Everyone -- including Armstrong -- keeps saying that they sued her because she didn't sign a contract. That's not true. They sued her because she breached a contract.

MLR said...

This is the first time I've heard an agent's verbal agreement with a publisher is legally binding for the author. It makes sense, but I never thought about it before. Thanks, Miss Snark.

andreas said...

When a verbal agreement by somebody else is legally binding for you, I think there are serious problems with the system. An editor leaving is a big deal, which is why they often take their writers with them when they go. Why hash out the particulars if you are already bound to the deal anyway? While the reality of it is that Kensington may have a legal right to it, it still doesn't make it morally right or fair.

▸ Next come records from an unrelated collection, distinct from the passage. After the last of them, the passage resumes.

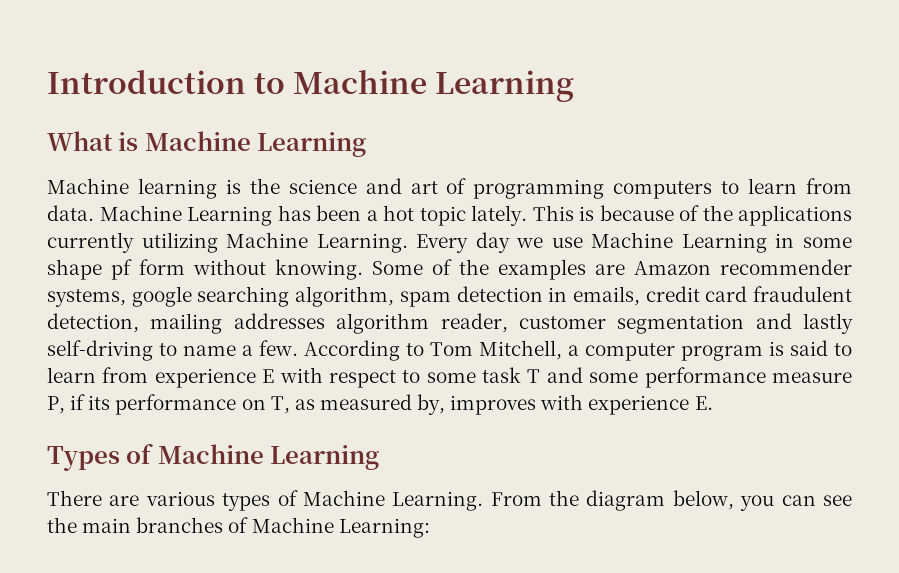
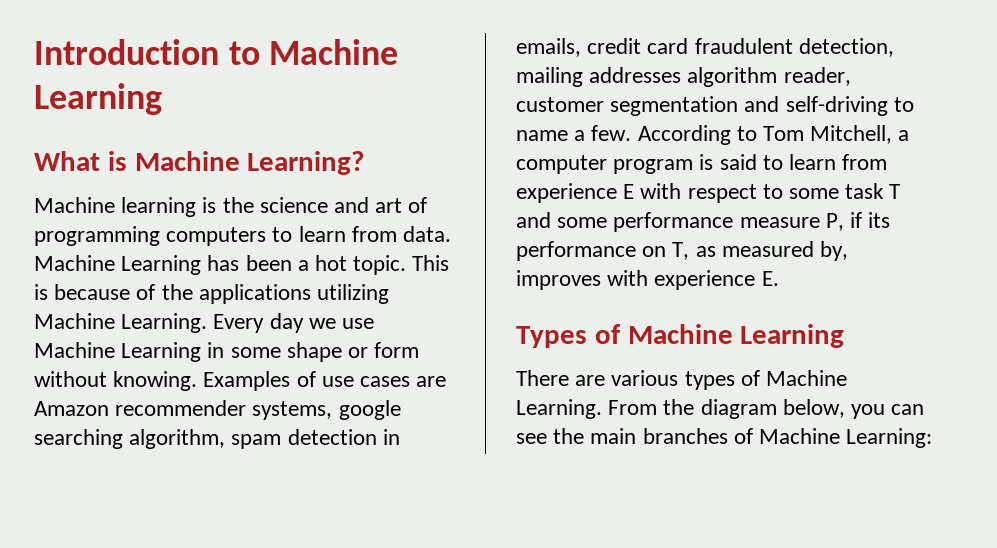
[257,132,367,157] Learning -> [247,151,365,175] Learning?
[419,205,527,226] topic lately. -> [353,255,407,275] topic.
[47,232,134,253] currently -> (311, 294) none
[111,259,132,280] pf -> [348,347,369,358] or
[372,259,586,280] Some of the examples -> [203,371,411,391] Examples of use cases
[803,313,853,334] lastly -> (780, 104) none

As I understand it, there has been serious backlash against Kensington over this, precicely because it almost doesn't matter if they have a legal right to sue or not. It's lame and gives authors serious pause before signing with them.

Anonymous said...

What about real estate agents?

Tattieheid said: "A publishing house is entitled to assume that your agent has full authority to act, negotiate and conclude a deal on your behalf."

I understand the "act" and "negotiate" parts - but "conclude a deal on your behalf"?

I would certainly expect a real estate agent to "act", leading me through the process and clearly explaining every step of the way, and to negotiate for me.

But to agree to final terms of the deal and to accept those terms without first confirming with me/ the principal? I do NOT think anyone would expect me to uphold a price and terms of any contract that only the real estate agent had agreed to.

Under US agenting law, how could an agent accept a deal that has not been confirmed or accepted by the principal? How would the agent's word be binding without proof that the principal has agreed?

Please could someone explain how this works under US law? Surely application of business/contract/agent law is consistent across industries?